Economists had expected durable goods orders to jump by 1.5 percent compared to the 0.1 percent uptick that had been reported for the previous month.
Excluding orders for transportation equipment, durable goods orders climbed by 0.5 percent in September, matching the increase in August. Ex-transportation orders were expected to rise by 0.2 percent.
Meanwhile, the Labor Department released a report showing first-time claims for U.S. unemployment benefits edged higher in the week ended October 21st.
The report said initial jobless claims rose to 210,000, an increase of 10,000 from the previous week’s revised level of 200,000. Economists had expected jobless claims to rise to 208,000 from the 198,000 originally reported for the previous month.
Sector News
Oil service stocks have moved sharply lower over the course of the session, dragging the Philadelphia Oil Service Index down by 3.3 percent to a three-month closing low.

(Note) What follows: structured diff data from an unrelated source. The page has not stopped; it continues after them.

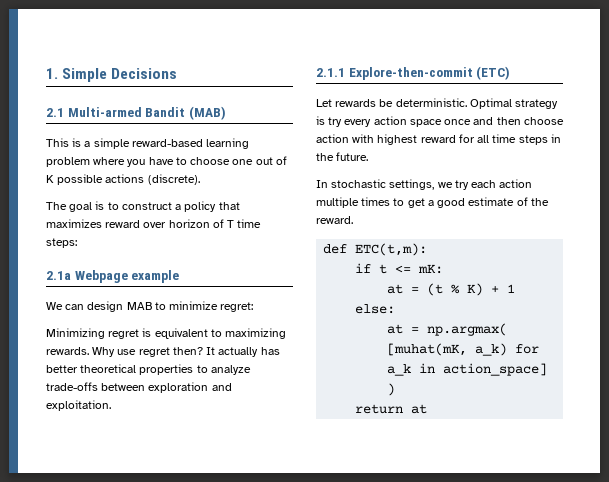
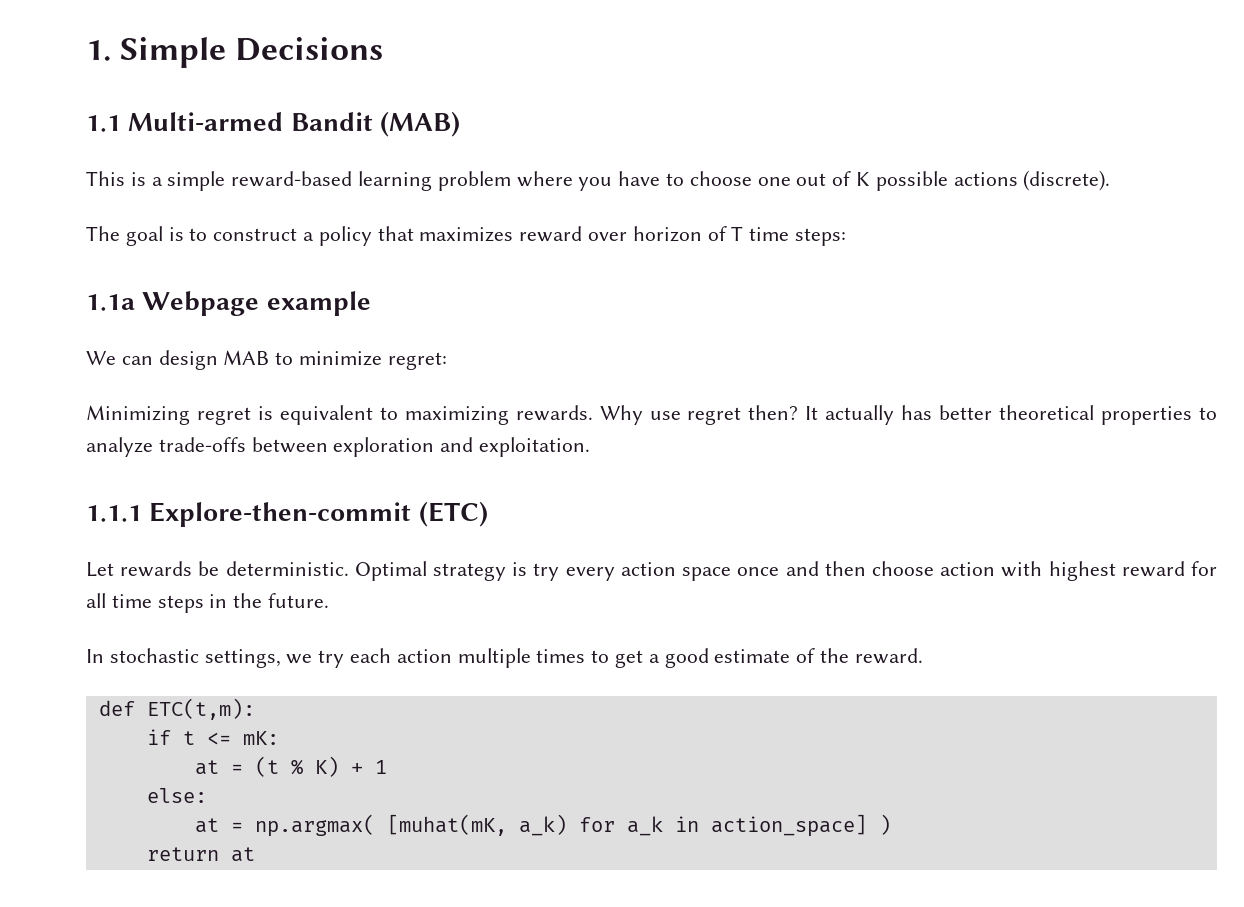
- 2.1 Multi-armed Bandit (MAB)
+ 1.1 Multi-armed Bandit (MAB)
- 2.1a Webpage example
+ 1.1a Webpage example
- 2.1.1 Explore-then-commit (ETC)
+ 1.1.1 Explore-then-commit (ETC)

The sell-off by oil service stocks comes amid a steep drop by the price of crude oil, with crude for December delivery tumbling $1.67 to $83.72 a barrel.
Considerable weakness also remains visible among computer hardware stocks, as reflected by the 2.8 percent slump by the NYSE Arca Computer Hardware Index.
Software stocks have also show a significant move to the downside, resulting in a 2.5 percent drop by the Dow Jones U.S. Software Index.
Transportation, pharmaceutical and retail stocks are also seeing notable weakness, while commercial real estate, housing and financial stocks are bucking the downtrend.
Other Markets
In overseas trading, stock markets across the Asia-Pacific region moved mostly lower during trading on Thursday. Japan’s Nikkei 225 Index dove by 2.1 percent, while South Korea’s Kospi plummeted by 2.7 percent.
The major European markets also moved to the downside on the day. While the German DAX Index slumped by 1.1 percent, the U.K.’s FTSE 100 Index slid by 0.8 percent and the French CAC 40 Index fell by 0.4 percent.
In the bond market, treasuries have moved notably higher despite the upbeat U.S. economic data. As a result, the yield on the benchmark ten-year note, which moves opposite of its price, is down by 10.8 basis points at 4.845 percent.